That is why we must ask the question of ourselves and of our church. Has truth become obsolete in our time, our secular culture, our church? What kind of truth do we practice? Do we withhold information at church business meetings to assure the passage of a motion? Do we use propaganda techniques of half-truths and selective truth to enhance our “image?” Would that kind of “truth” be sup-ported by the Scriptures? Once we start adjusting truth for any reason, we have opened the door to compromise on every front. Remember Jesus’ approving words about Nathaniel, “ ‘Here is a true Israelite, in whom there is nothing false’ ” (John 1:47). Oh, for that to be true of us all.

Has Emotional Impact Replaced Genuine Conviction?

Let’s ask a question for serious thinking: What is God’s purpose for the church?
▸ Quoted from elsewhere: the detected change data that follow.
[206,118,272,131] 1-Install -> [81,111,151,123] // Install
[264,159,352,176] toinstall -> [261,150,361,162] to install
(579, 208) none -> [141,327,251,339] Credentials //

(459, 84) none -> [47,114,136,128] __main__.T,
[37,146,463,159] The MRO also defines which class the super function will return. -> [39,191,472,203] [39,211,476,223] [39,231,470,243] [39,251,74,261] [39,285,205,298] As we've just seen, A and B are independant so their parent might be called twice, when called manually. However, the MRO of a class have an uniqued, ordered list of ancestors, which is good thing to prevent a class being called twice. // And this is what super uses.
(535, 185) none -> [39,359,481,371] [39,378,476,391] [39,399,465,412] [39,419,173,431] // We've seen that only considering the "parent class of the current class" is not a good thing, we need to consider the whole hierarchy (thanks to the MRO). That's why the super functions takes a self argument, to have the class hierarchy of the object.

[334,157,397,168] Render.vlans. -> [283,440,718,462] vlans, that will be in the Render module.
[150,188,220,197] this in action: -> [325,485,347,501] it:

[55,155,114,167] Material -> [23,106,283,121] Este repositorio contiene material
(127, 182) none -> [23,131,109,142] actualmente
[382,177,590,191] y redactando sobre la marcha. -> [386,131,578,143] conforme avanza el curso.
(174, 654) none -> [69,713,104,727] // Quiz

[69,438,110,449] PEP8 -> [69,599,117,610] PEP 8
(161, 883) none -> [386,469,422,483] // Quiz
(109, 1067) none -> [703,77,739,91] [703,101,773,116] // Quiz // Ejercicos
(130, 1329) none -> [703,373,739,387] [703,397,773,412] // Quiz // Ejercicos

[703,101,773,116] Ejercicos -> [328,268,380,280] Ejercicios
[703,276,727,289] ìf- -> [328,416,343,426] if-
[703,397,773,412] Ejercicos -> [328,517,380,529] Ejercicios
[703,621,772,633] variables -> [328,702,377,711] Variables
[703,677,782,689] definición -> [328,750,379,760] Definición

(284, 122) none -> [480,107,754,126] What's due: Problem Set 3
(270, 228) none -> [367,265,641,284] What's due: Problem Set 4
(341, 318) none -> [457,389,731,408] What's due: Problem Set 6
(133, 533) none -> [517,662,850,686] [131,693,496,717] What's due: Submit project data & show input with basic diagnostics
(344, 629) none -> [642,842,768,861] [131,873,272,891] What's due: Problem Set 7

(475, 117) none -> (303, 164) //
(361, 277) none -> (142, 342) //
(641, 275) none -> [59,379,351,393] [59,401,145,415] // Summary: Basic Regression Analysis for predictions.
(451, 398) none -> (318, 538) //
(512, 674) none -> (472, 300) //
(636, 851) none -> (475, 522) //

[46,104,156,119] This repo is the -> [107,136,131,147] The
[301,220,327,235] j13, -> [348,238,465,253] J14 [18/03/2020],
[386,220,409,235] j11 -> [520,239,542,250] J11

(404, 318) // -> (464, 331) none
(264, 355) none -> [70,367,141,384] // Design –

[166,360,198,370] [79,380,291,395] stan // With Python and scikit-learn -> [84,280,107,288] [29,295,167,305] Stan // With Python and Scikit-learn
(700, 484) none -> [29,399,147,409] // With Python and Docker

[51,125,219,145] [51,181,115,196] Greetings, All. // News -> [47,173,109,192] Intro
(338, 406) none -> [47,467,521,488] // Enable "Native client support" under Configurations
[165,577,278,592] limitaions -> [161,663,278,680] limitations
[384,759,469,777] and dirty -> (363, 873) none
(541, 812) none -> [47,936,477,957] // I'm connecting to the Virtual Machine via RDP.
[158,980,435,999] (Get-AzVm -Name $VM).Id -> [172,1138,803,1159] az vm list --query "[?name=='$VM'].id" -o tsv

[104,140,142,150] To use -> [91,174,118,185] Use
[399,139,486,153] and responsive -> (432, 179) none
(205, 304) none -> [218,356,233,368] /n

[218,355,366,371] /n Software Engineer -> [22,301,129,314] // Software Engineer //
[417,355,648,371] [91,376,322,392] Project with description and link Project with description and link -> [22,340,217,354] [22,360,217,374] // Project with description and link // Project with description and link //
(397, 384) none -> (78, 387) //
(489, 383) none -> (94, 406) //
You may have heard conflicting reports of what the Church of the Firstborn is all about. While church theorists have muddied the water, the Scriptures remain clear. In one of the most frequently quoted verses of the Bible, we read:
“And we know (absolutely) that in all things God works for the good of those who love him, who have been called according to his purpose.”
In the next verse, God identifies His purpose in history:

“For those he foreknew he also predestined to be conformed to the likeness of his Son, that he might be the firstborn among many brothers.” Romans 8:28, 29

As we turn to the writings of the Apostle John, we find many confirming references of God’s purpose for the Church and, in particular, for our lives. For example, he writes:

“How great is the love the Father has lavished on us, that we should be called the children of God! And that is what we are! . . . Dear Friends, now we are the children of God, and what we will be has not yet been made known. But we know (absolutely) that when he appears, we shall be like him, for we shall see him as he is. Everyone who has this hope in him purifies himself, just as he is pure . . . “But you know (absolutely) that he appeared so that he might take away our sins. And in him is no sin. No one who lives in him keeps on sinning.” I John 3:1-6

Then, so that everyone could understand, the Apostle writes:

“Whoever claims to live in him must walk as Jesus did.” I John 2:6

That is not too complicated. We can all get that, can’t we?
We now return to our first question—God’s purpose for His Church. God established the Church of the Firstborn so that, primarily, individuals would be “conformed to the likeness of His Son.” To be like Him. To be pure, even as He is pure. To be holy, even as He is holy (Romans 6:22). That is the great purpose to which God has called us—a transforming relationship with His Son. However, is that the direction we are headed?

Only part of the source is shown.